ソノヒトの、アノヒトの

ソノヒトの、アノヒトの中の自分は、当たり前の話だけど自分が認識しているジブンとは違う。

 

自分は都合よく日々アップデートしながらジブンの認識を書き換えていく。

アノヒトもソノヒトもまたその後の暮らしの中で僕という存在の認識を書き換えていく。

 

自分もアノヒトもソノヒトも僕というジブンの認識に確固たる自信を持っている。

そして自分の色メガネを使って見える各々の認識をぶつけ合うのだから…そりゃ上手くは運ばない。

 

誰もがジブンの認識を他者にその様に扱われて、自分のジブン認識と他者の自分に対する認識の違いに怒ったり、悲しんだり、裏切られた気分になったり酷い場合はソノヒトに対する認識を『なんて奴だ!』に書き換えて関係をジ・エンドに導いたりもする。

 

小学校の時から教えられる『相手の気持ちになって見る』という学びは中々習得出来ないやね?…と思うのである。

 

世の仕事は全てそれを基盤に思考され実行に移される。

マーケティングなんて横文字も結局はその『相手の気持ちになって見る』という原初的な教えを基盤にしている。

 

料理もまた同じプロセスを踏まざるを得ない。

 

自分の脳内で自分のアイデアに舞い上がる。

次々と出るアイデアに酔いしれやがて私案となる。

それを深め、意味ある案に出来るか?それが肝となる。

ソコを怠ると単なる独り善がりとなりその案は不要とされ価値のない無駄になるから。

 

アノヒトのジブン、ソノヒトのジブン…違う色メガネを掛けてる人にどうやって自分のジブン流アイデアを素晴らしいと感じさせるのか?

 

自分の中で『究極のジブンという主観と世の中の人達各々のジブンという究極の客観』を何度も何度もせめぎ合わせる。

 

擦り合わせる内に無用の主観は削ぎ落とされ、主観で在りながら世の中の客観視に耐えうる普遍的な新価値として認定される。
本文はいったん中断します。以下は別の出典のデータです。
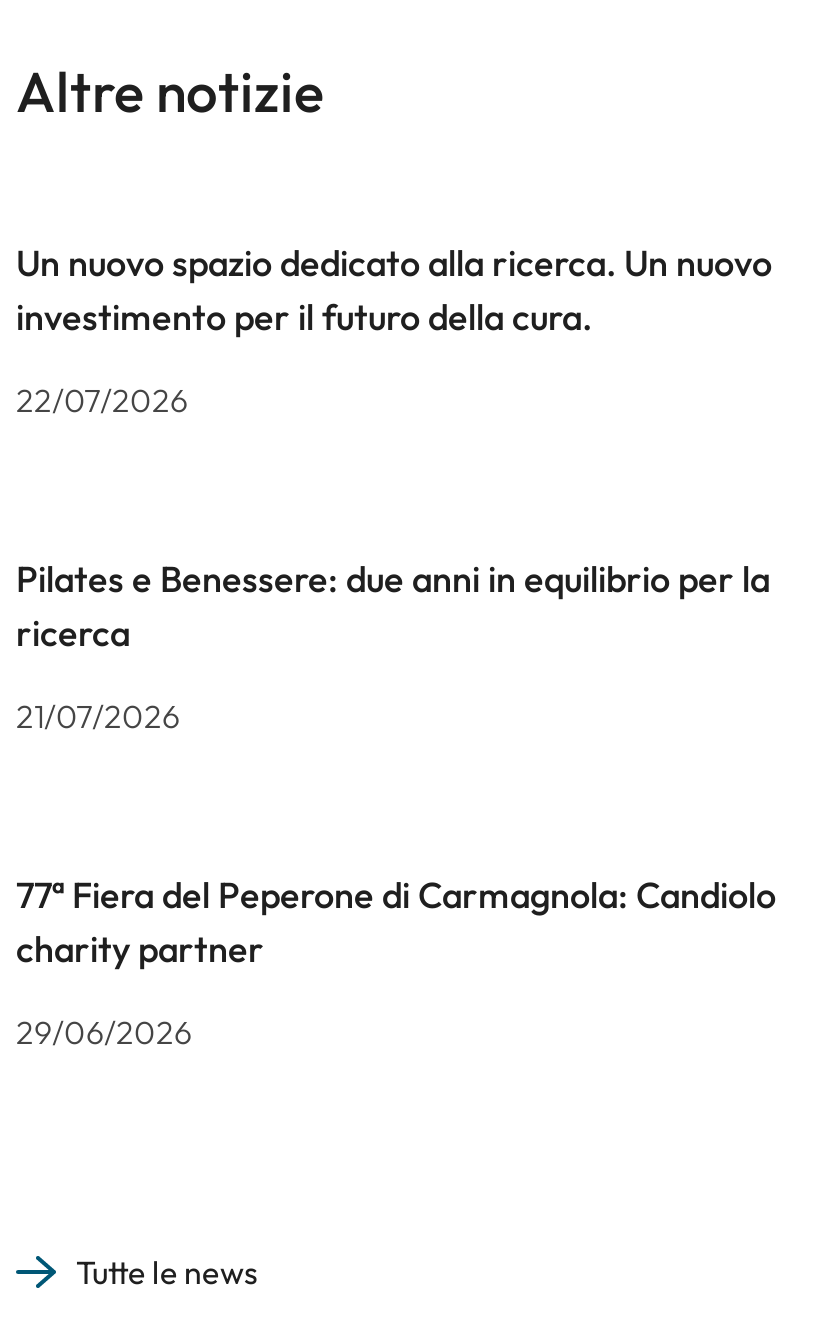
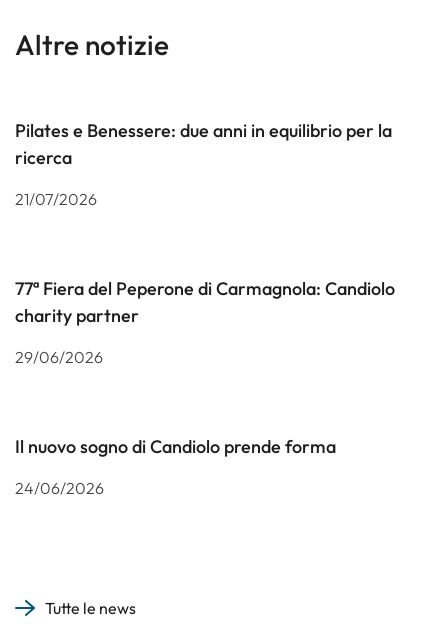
- Un nuovo spazio dedicato alla ricerca. Un nuovo
- investimento per il futuro della cura.
- 22/07/2026

moved up: Pilates e Benessere: due anni in equilibrio per la | ricerca | 21/07/2026 | 77ª Fiera del Peperone di Carmagnola: Candiolo | charity partner | 29/06/2026

+ Il nuovo sogno di Candiolo prende forma
+ 24/06/2026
主観のジブンが世の中の客観的評価となって完成をみるという運び…。

 

何が言いたいか?

世の中の諸事万端全ては『人の思い』を起点にして始まり、その絡み合いから結論を得ているのだと言うこと。

 

ジブンという主観でなきゃ希少性がない。

それを観念で埋め尽くされてる世の中に持ち出して新しい客観として貰うのだ。

 

大抵の場合、単なる独り善がりのゲテモノとして弾かれる。

それに対して自分のジブンが主観を動員して怒り心頭…なんてのが通り相場。

 

余程、自分の主観のアイデアに惚れ込み愛してないと世の中に追試や再試を受ける気力を維持できないのである。

 

あなたは…何処まで自分に惚れていますか?

僕は…ソコに甚だ自信がない。

いい歳して悪戦苦闘してる自分がついつい嫌いになる。

ジブンを動員しては、「えーい世の中!世の中のバカ目が!」と誤魔化しに入るのだ…。

 

自分は自分を愛しているのか?嫌っているのか?

定かではないが…どうであれ自分を見棄てる事は出来なくなった。

しかし、それも自分が大バカモンなのか?自分を誉められる事なのか?

…今もって確信を持てないでいる。